Cette augmentation de la fiscalité doit permettre de financer les investissements.

"C'était 35%, ce qui était trop élevé. Nous avons tous convenu il y a cinq ans que ce taux devrait être ramené à 28%", a-t-il dit.

"Personne ne devrait s'en plaindre", a-t-il estimé, soulignant que c'était "toujours inférieur à ce que ce taux était entre la Seconde Guerre mondiale et 2017".

Selon lui, remonter le taux à 28% permettra de générer 1.000 milliards de dollars de recettes supplémentaires pour l'Etat sur 15 ans.

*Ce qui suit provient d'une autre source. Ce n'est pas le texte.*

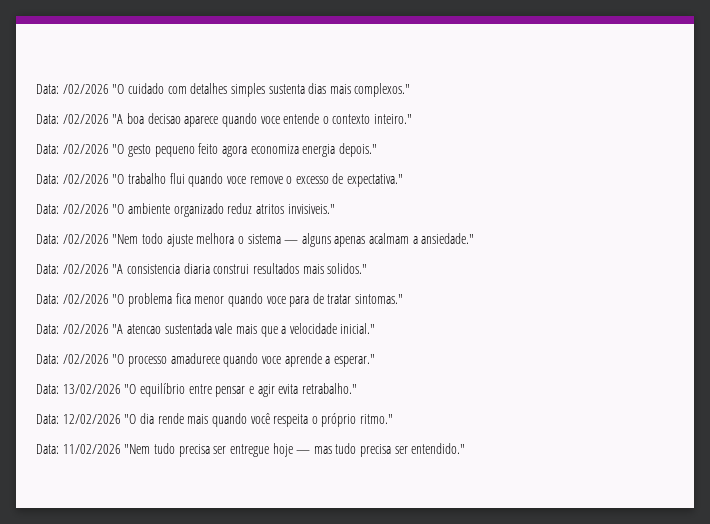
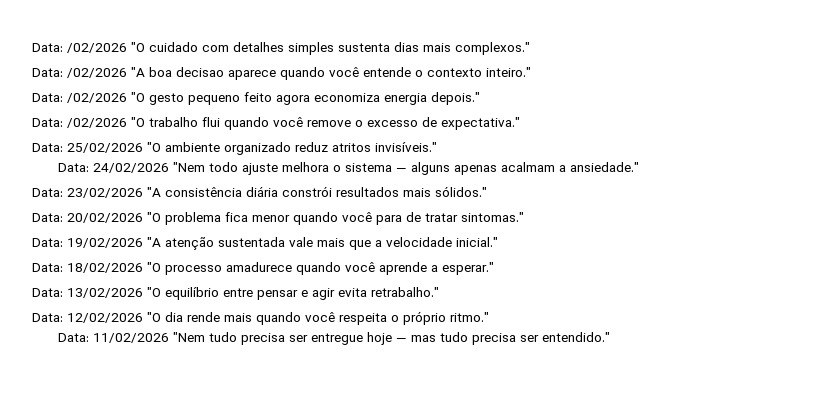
- Data: /02/2026 "A boa decisao aparece quando voce entende o contexto inteiro."
+ Data: /02/2026 "A boa decisao aparece quando você entende o contexto inteiro."
- Data: /02/2026 "O trabalho flui quando voce remove o excesso de expectativa."
+ Data: /02/2026 "O trabalho flui quando você remove o excesso de expectativa."
- Data: /02/2026 "O ambiente organizado reduz atritos invisiveis."
- Data: /02/2026 "Nem todo ajuste melhora o sistema — alguns apenas acalmam a ansiedade."
+ Data: 25/02/2026 "O ambiente organizado reduz atritos invisíveis."
+ Data: 24/02/2026 "Nem todo ajuste melhora o sistema — alguns apenas acalmam a ansiedade."
- Data: /02/2026 "A consistencia diaria construi resultados mais solidos."
- Data: /02/2026 "O problema fica menor quando voce para de tratar sintomas."
+ Data: 23/02/2026 "A consistência diária constrói resultados mais sólidos."
+ Data: 20/02/2026 "O problema fica menor quando você para de tratar sintomas."
- Data: /02/2026 "A atencao sustentada vale mais que a velocidade inicial."
+ Data: 19/02/2026 "A atenção sustentada vale mais que a velocidade inicial."
- Data: /02/2026 "O processo amadurece quando voce aprende a esperar."
+ Data: 18/02/2026 "O processo amadurece quando você aprende a esperar."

"En 2019, une analyse indépendante a révélé qu'il y avait 91, j'insiste, 91 entreprises faisant partie(...) des plus grandes entreprises du monde, dont Amazon, qui utilisaient diverses astuces juridiques et ne payaient pas un seul centime d'impôt fédéral sur les bénéfices", a-t-il déploré.

"Je ne veux pas les punir", a-t-il insisté tout en soulignant que "ce n'était pas normal".

Le président s'est offusqué qu'un enseignant soit assujetti à un taux d'impôt de 22% quand "Amazon et d'autres ne paient aucun impôt fédéral".

"Je vais mettre un terme à cela", a-t-il assuré.